## Set up
First you need to install GraphDB locally on you machine


In [5]:
from rdflib import ConjunctiveGraph
from SPARQLWrapper import SPARQLWrapper, JSON
import matplotlib.pyplot as plt
from matplotlib_venn import venn2
import numpy as np
from IPython.display import display, HTML


import pandas as pd

def remoteQuery(query, endpoint):
    endpoint.setQuery(query)
    try:
        result = endpoint.queryAndConvert()
        pd.set_option("display.max_rows",None,"display.max_colwidth",6000,"display.width",6000,)
        df = pd.DataFrame(result['results']['bindings'])
        df = df.applymap(lambda x: x['value'])
        return df
        #return (result['results']['bindings'])
    except Exception as e:
        print(e)


In [6]:
ep_biotools = SPARQLWrapper("http://localhost:7200/repositories/Project25")
ep_biotools.setReturnFormat(JSON)

## List all EDAM entities with relations (transitive)

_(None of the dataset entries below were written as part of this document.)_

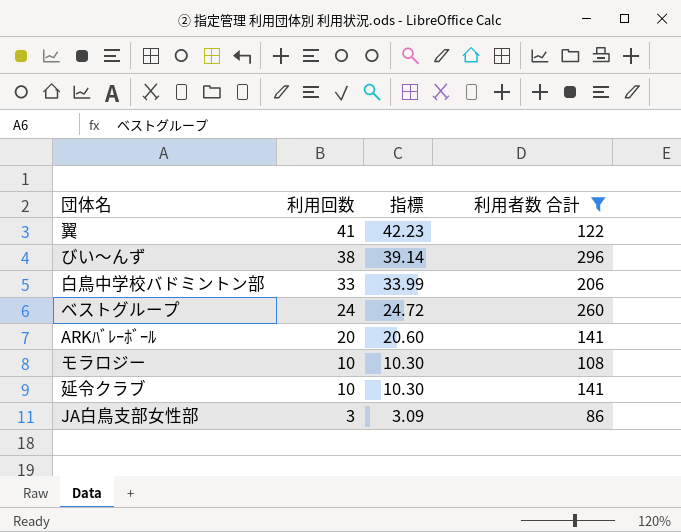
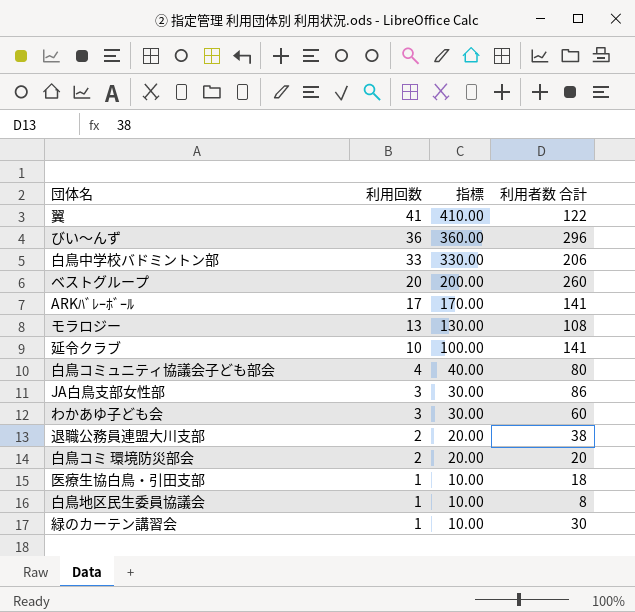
filter: 利用者数 合計 >= 86 -> none
column 指標 | formula: [利用回数] * 1.03 -> [利用回数] * 10
びい～んず | 利用回数: 38 -> 36
ベストグループ | 利用回数: 24 -> 20
ARKﾊﾞﾚｰﾎﾞｰﾙ | 利用回数: 20 -> 17
モラロジー | 利用回数: 10 -> 13

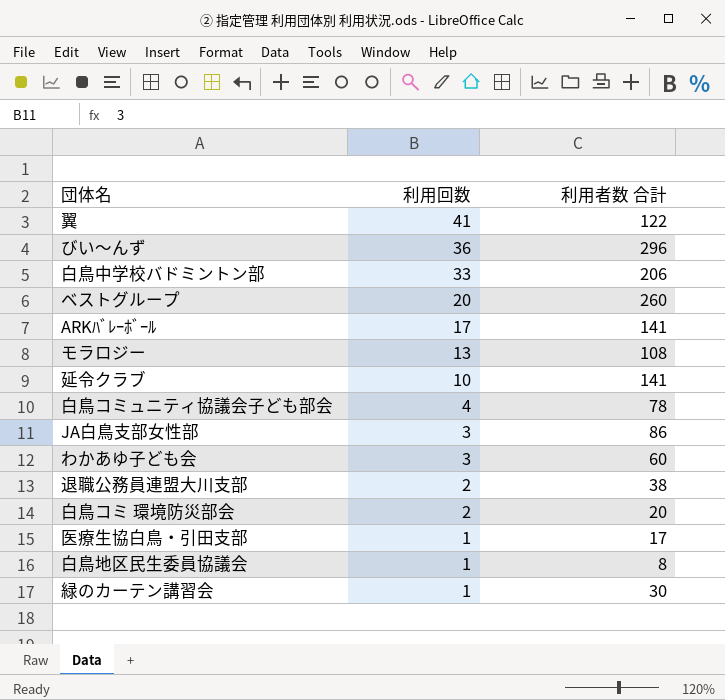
column 指標 | formula: [利用回数] * 10 -> none
白鳥コミュニティ協議会子ども部会 | 利用者数 合計: 80 -> 78
医療生協白鳥・引田支部 | 利用者数 合計: 18 -> 17

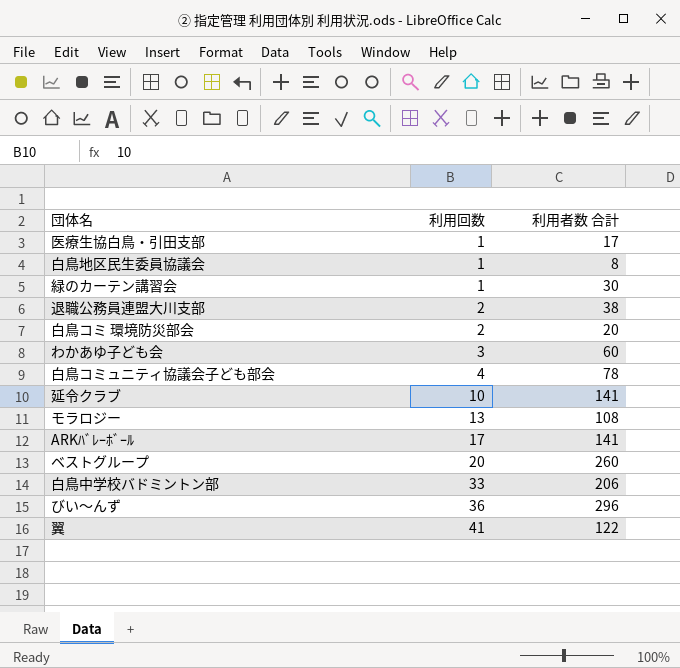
row order: 利用回数 descending -> 利用回数 ascending
row JA白鳥支部女性部: 3 | 86 -> none

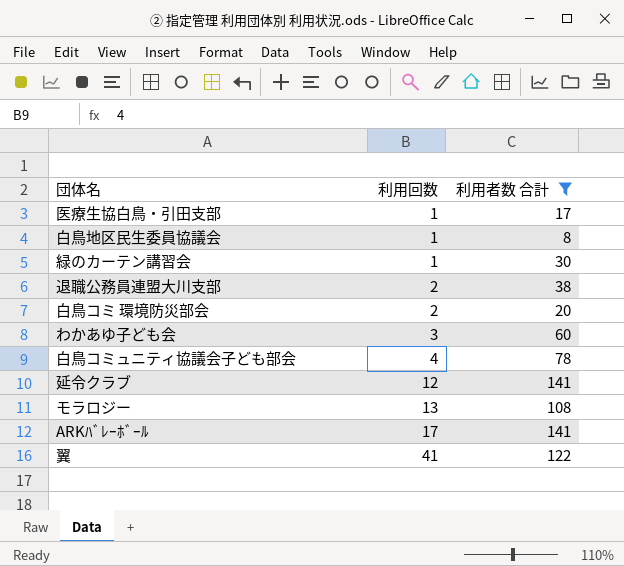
filter: none -> 利用者数 合計 <= 141
延令クラブ | 利用回数: 10 -> 12

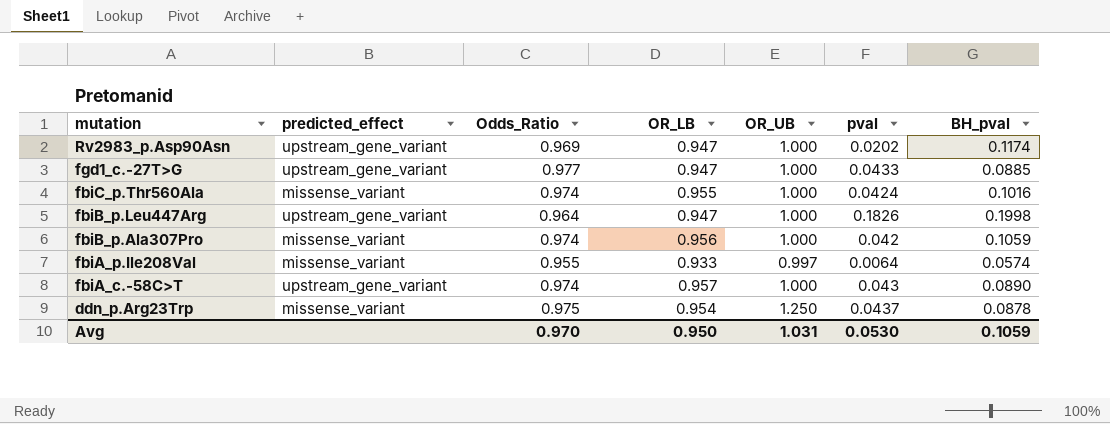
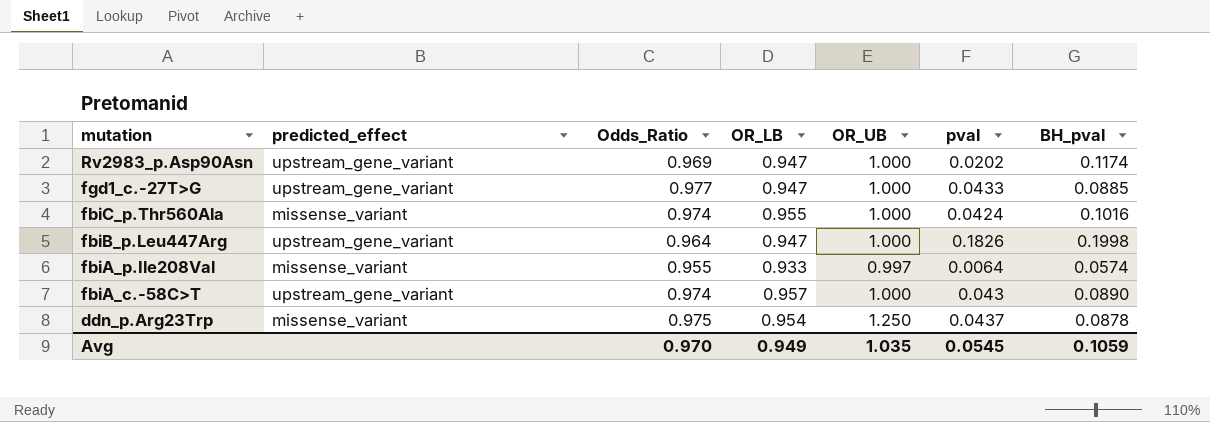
row fbiB_p.Ala307Pro: missense_variant | 0.974 | 0.956 | 1.000 | 0.042 | 0.1059 -> none
Avg | OR_LB: 0.950 -> 0.949
Avg | OR_UB: 1.031 -> 1.035
Avg | pval: 0.0530 -> 0.0545

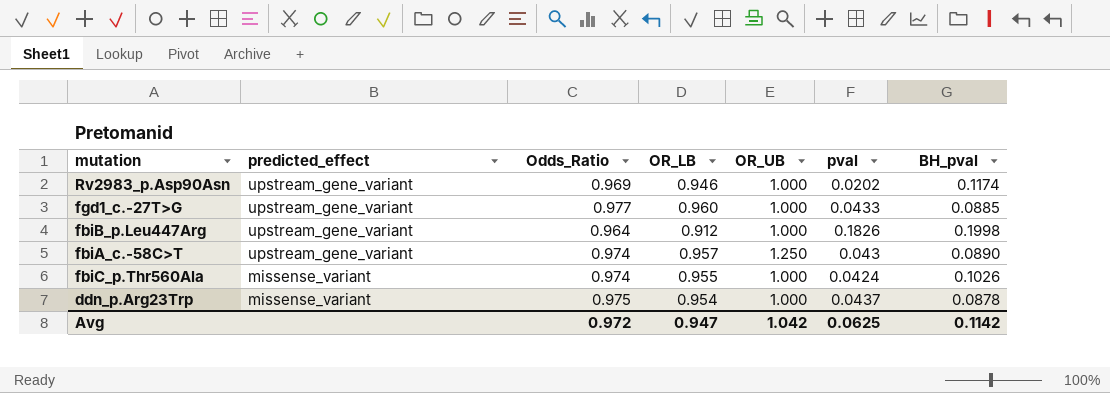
row order: mutation descending -> predicted_effect descending
row fbiA_p.Ile208Val: missense_variant | 0.955 | 0.933 | 0.997 | 0.0064 | 0.0574 -> none
Rv2983_p.Asp90Asn | OR_LB: 0.947 -> 0.946
fgd1_c.-27T>G | OR_LB: 0.947 -> 0.960
fbiB_p.Leu447Arg | OR_LB: 0.947 -> 0.912
fbiA_c.-58C>T | OR_UB: 1.000 -> 1.250
fbiC_p.Thr560Ala | BH_pval: 0.1016 -> 0.1026
ddn_p.Arg23Trp | OR_UB: 1.250 -> 1.000
Avg | Odds_Ratio: 0.970 -> 0.972
Avg | OR_LB: 0.949 -> 0.947
Avg | OR_UB: 1.035 -> 1.042
Avg | pval: 0.0545 -> 0.0625
Avg | BH_pval: 0.1059 -> 0.1142

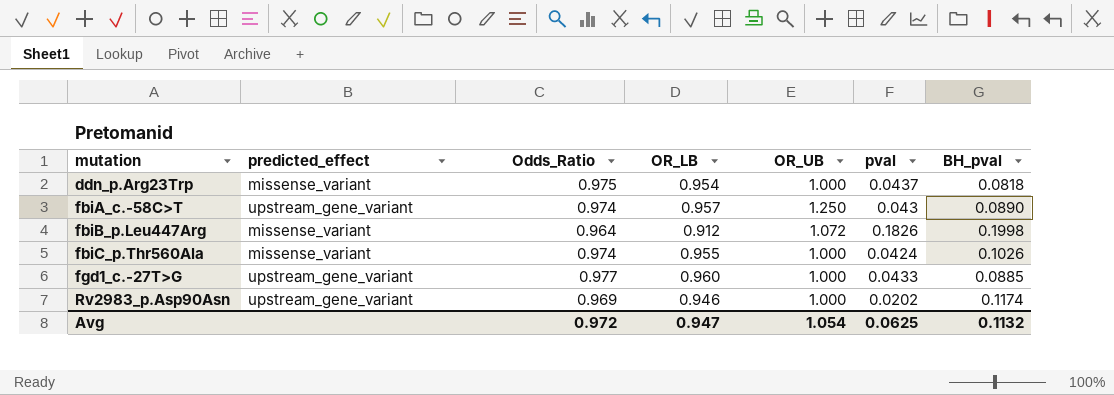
row order: predicted_effect descending -> mutation ascending
ddn_p.Arg23Trp | BH_pval: 0.0878 -> 0.0818
fbiB_p.Leu447Arg | predicted_effect: upstream_gene_variant -> missense_variant
fbiB_p.Leu447Arg | OR_UB: 1.000 -> 1.072
Avg | OR_UB: 1.042 -> 1.054
Avg | BH_pval: 0.1142 -> 0.1132

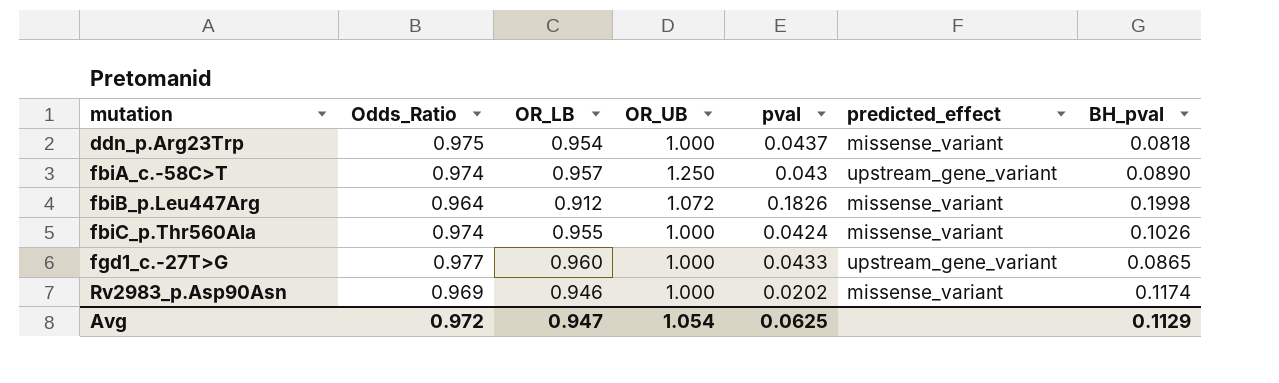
column predicted_effect | position: 2 -> 6
fgd1_c.-27T>G | BH_pval: 0.0885 -> 0.0865
Rv2983_p.Asp90Asn | predicted_effect: upstream_gene_variant -> missense_variant
Avg | BH_pval: 0.1132 -> 0.1129

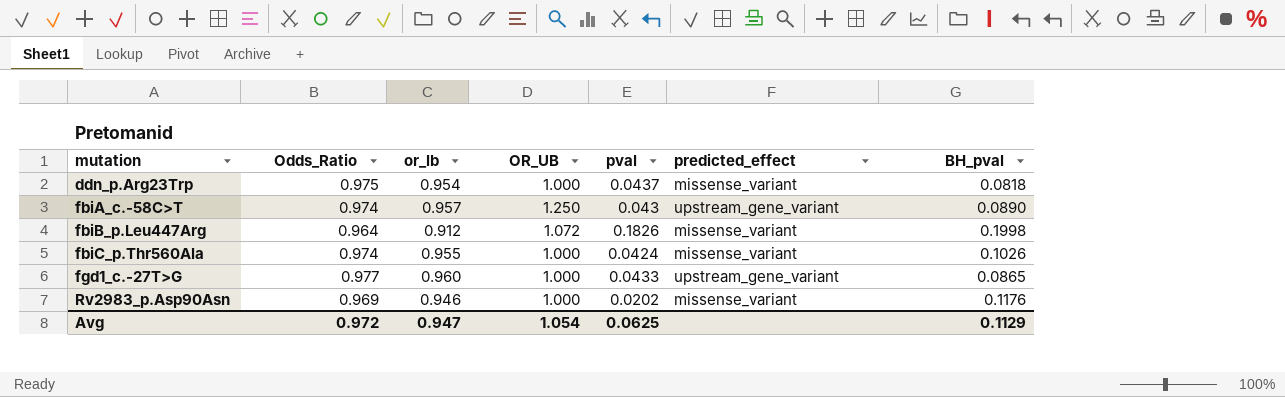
column name: OR_LB -> or_lb
Rv2983_p.Asp90Asn | BH_pval: 0.1174 -> 0.1176

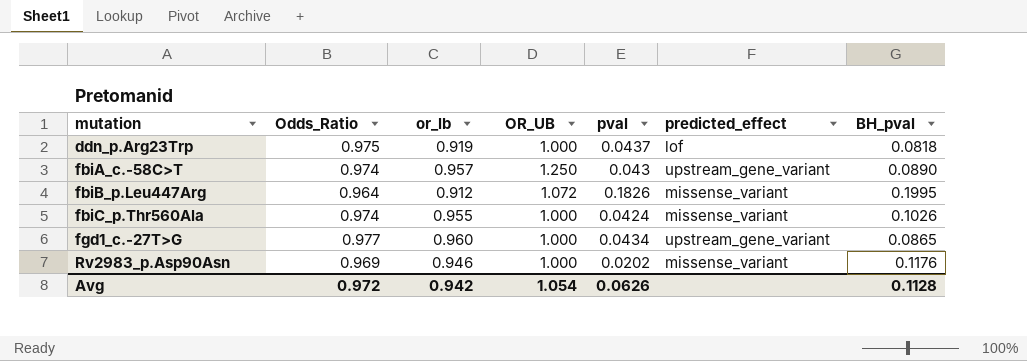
ddn_p.Arg23Trp | or_lb: 0.954 -> 0.919
ddn_p.Arg23Trp | predicted_effect: missense_variant -> lof
fbiB_p.Leu447Arg | BH_pval: 0.1998 -> 0.1995
fgd1_c.-27T>G | pval: 0.0433 -> 0.0434
Avg | or_lb: 0.947 -> 0.942
Avg | pval: 0.0625 -> 0.0626
Avg | BH_pval: 0.1129 -> 0.1128

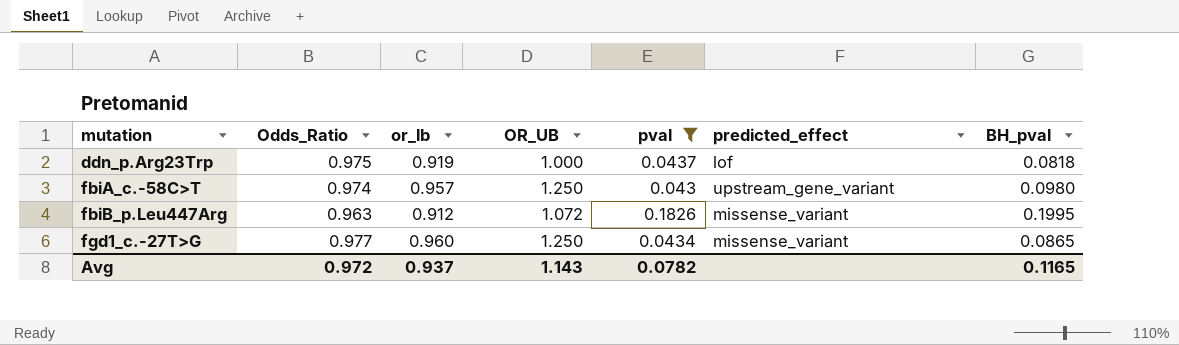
filter: none -> pval >= 0.043
fbiA_c.-58C>T | BH_pval: 0.0890 -> 0.0980
fbiB_p.Leu447Arg | Odds_Ratio: 0.964 -> 0.963
fgd1_c.-27T>G | OR_UB: 1.000 -> 1.250
fgd1_c.-27T>G | predicted_effect: upstream_gene_variant -> missense_variant
Avg | or_lb: 0.942 -> 0.937
Avg | OR_UB: 1.054 -> 1.143
Avg | pval: 0.0626 -> 0.0782
Avg | BH_pval: 0.1128 -> 0.1165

You can change the relation in the query in   `VALUES ?relation { xxxxxxx }` to : has_topic, has_output, has_input, is_format_of

In [32]:
q= """
PREFIX biotools: <https://bio.tools/ontology/>
PREFIX bsc: <http://bioschemas.org/>
PREFIX bsct: <http://bioschemas.org/types/>
PREFIX dct: <http://purl.org/dc/terms/>
PREFIX edam: <http://edamontology.org/>
PREFIX owl: <http://www.w3.org/2002/07/owl#>
PREFIX sc: <http://schema.org/>
PREFIX rdf: <http://www.w3.org/1999/02/22-rdf-syntax-ns#>
PREFIX rdfs: <http://www.w3.org/2000/01/rdf-schema#>
PREFIX xsd: <http://www.w3.org/2001/XMLSchema#>

SELECT
    ?entity ?label
    (COUNT(?target) as ?count)
WHERE
{
    VALUES ?relation { edam:has_topic }
    ?entity
        rdfs:subClassOf [owl:onProperty ?relation ; owl:someValuesFrom ?target] ;
        rdfs:label ?label .
    ?target rdfs:label ?target_label .
} GROUP BY ?entity ?label
ORDER BY DESC(?count) ASC(?entity) ASC(?target)
"""


In [35]:
results1=remoteQuery(query=q, endpoint=ep_biotools)
print(f"nb of concepts with relations: {len(results1)}")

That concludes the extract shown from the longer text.